The other thing is it's actually really useful when it makes a mistake. If you get disappointed when it makes a mistake, it's like, "No, that's within the context of the prompt that you're doing." The mistake is actually a teachable moment, and that will help you get there faster. The thing is, all this stuff that I'm talking about, I've been a software architect, a technical architect in various areas for decades, I suppose.

Before that I was a technical manager. So all I have to do is switch on my architect and technical manager hat and just act like it knows what it's doing, and then what I'm giving it comes back to me with all of the knowledge of anything the model was ever trained on added.

Rachel: What's fascinating about your description of that is how much it's like my practice of working with startup founders and trying to get as much context as we can to begin the conversation and then exploring for a place where we can mutually solve a problem. That's one part that's really interesting, and that's obviously coming out of your technical management background.

The other part is that you're using the language model as an augmentation to your emotional reactions to things. When you talk about that disappointment, that's your embodied intuition about how the system should behave and what the answers should be. That's what I see the AI is missing, it doesn't have that physical, visceral reaction to a wrong answer.

Mark: Yeah. It doesn't know the difference between right and wrong the way we do.

Rachel: Right. It doesn't know anything, it just knows which words connect to other words.

Mark: Well, I think it's more than that. I think it's fair to say it really does know what words mean, and possibly in a deeper sense than we do. The fact that it's this very deep, multilayer model, if you just think about the mathematics of it. That's about as close that I could get to a proof that words mean something. To me, that's one of the most encouraging things about LLMs.

It's that not long after most people learn to read, this feeling that words are magically and you think about the history of words and books and these things and they go back thousands of years. LLMs confirm all of our most fanciful and positive suspicions about words, that, wow, they actually are magic, they actually do mean something.

Even by themselves, even if you leave us out they actually mean something. So I love that aspect of working with the LLMs because it's very reinforcing that language is not just this simple mechanism for people to communicate that's all relative, based on the situation. You say, "Oh, there is an absolute meaning."It's helpful.

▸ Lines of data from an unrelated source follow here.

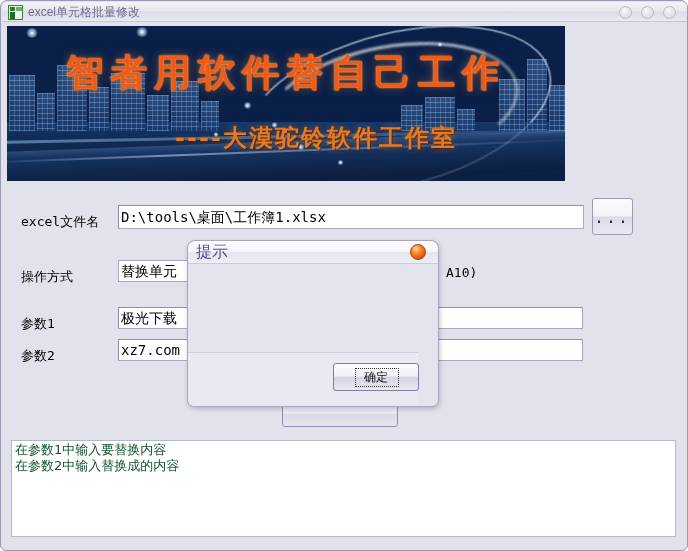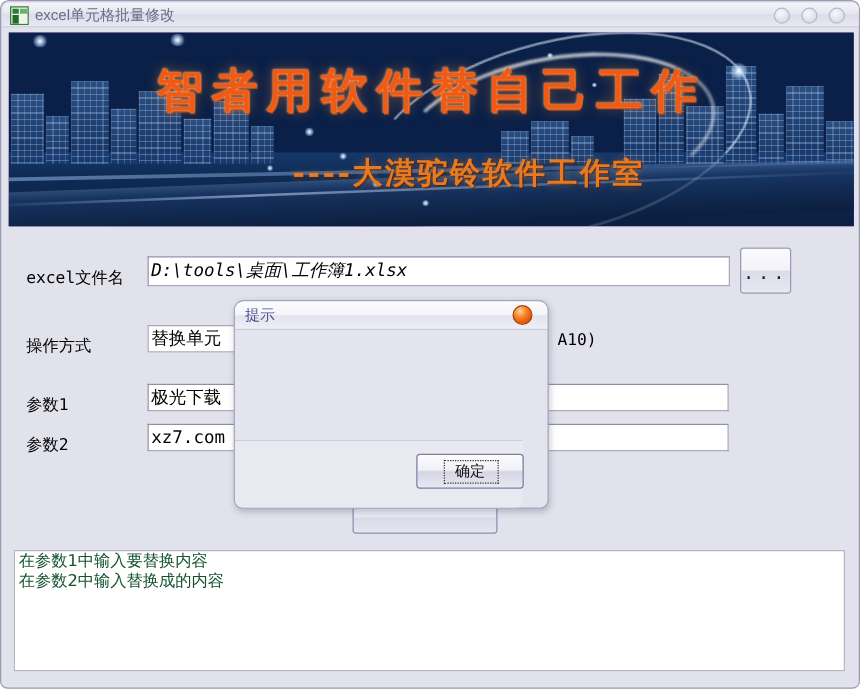--- a/index.html
+++ b/index.html
@@ -70,24 +70,24 @@
     box-sizing: border-box;
   }
   #btn-minimize { left: 617px; }
   #btn-maximize { left: 639px; }
   #btn-close    { left: 661px; }
 
   
   #banner {
     position: absolute;
     left: 6px; top: 25px;
-    width: 676px;
+    width: 558px;
     height: 155px;
     overflow: hidden;
-    background: #4c1d95;
+    background: #000000;
   }
   #banner .sky {
     position: absolute; left:0; top:0; width:100%; height:100%;
     background:
       radial-gradient(ellipse 260px 130px at 68% 30%, rgba(120,170,230,0.45) 0%, rgba(20,50,100,0) 70%),
       radial-gradient(ellipse 500px 220px at 50% 110%, rgba(45,90,150,0.55) 0%, rgba(8,22,52,0) 72%),
       linear-gradient(to bottom, #061530 0%, #0c2a58 40%, #123566 62%, #0d2murat 63%, #0b2550 100%);
     background-color: #0a2048;
   }
   #banner .horizon {
@@ -195,21 +195,21 @@
     font-family: "DejaVu Sans Mono", monospace;
     font-size: 13px;
     color: #000000;
     padding: 0 2px;
     line-height: 20px;
     outline: none;
   }
   #excel-file-label { left: 20px; top: 212px; }
   #excel-file-input {
     left: 117px; top: 204px; width: 466px; height: 24px;
-    line-height: 22px; font-size: 14px; font-style: italic;
+    line-height: 22px; font-size: 14px;
   }
   #browse-button {
     position: absolute;
     left: 591px; top: 197px;
     width: 41px; height: 37px;
     box-sizing: border-box;
     background: linear-gradient(to bottom, #fbfbfe 0%, #f2f2f8 48%, #dcdce9 52%, #e8e8f2 100%);
     border: 1px solid #9b9bb4;
     border-radius: 3px;
   }
@@ -329,21 +329,21 @@
     left: 0; top: 0;
     width: 250px; height: 22px;
     background: linear-gradient(to bottom, #fdfdff 0%, #f4f4fa 48%, #e4e4ef 53%, #eeeef6 100%);
     border-radius: 7px 7px 0 0;
     border-bottom: 1px solid #c9c9da;
   }
   #dialog-title {
     position: absolute;
     left: 8px; top: 3px;
     font-family: "Liberation Sans", sans-serif;
-    font-size: 12px;
+    font-size: 16px;
     color: #4d4d8c;
     line-height: 16px;
   }
   #dialog-close {
     position: absolute;
     left: 222px; top: 3px;
     width: 16px; height: 16px;
     border-radius: 50%;
     background: radial-gradient(circle at 36% 28%, #ffd3a8 0%, #f98a2a 34%, #e8530d 72%, #b93703 100%);
     border: 1px solid #a8400a;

Rachel: It's a sophisticated model for understanding the world, just like mathematics is.

Mark: Exactly, exactly.

Rachel: Yes, and I think there comes that point for every avid reader where you've grown up in a world of books and then you read something like Samuel R. Delany and he points to a world beyond what can be described by words, and suddenly you're aware of the air on your skin and the scenery rushing past you in the bus.

You realize there's a huge amount of reality that can't be captured in words, and that's what I'm trying to get to with the physical intuition. We learn from our experience, from the times we survived and the times we were in peril, and that builds our embodied expertise and that's what we're bringing to this interaction.

Mark: Exactly. I feel like not just us as humans and the creators of LLMs, but any animal in the world has that connection to the world.

Rachel: Wiley the guide dog.

Mark: Right. Or things that are super far away from us in the evolutionary tree, like an octopus. The commonality between us and an octopus is amazing, separated by a half billion years of evolution.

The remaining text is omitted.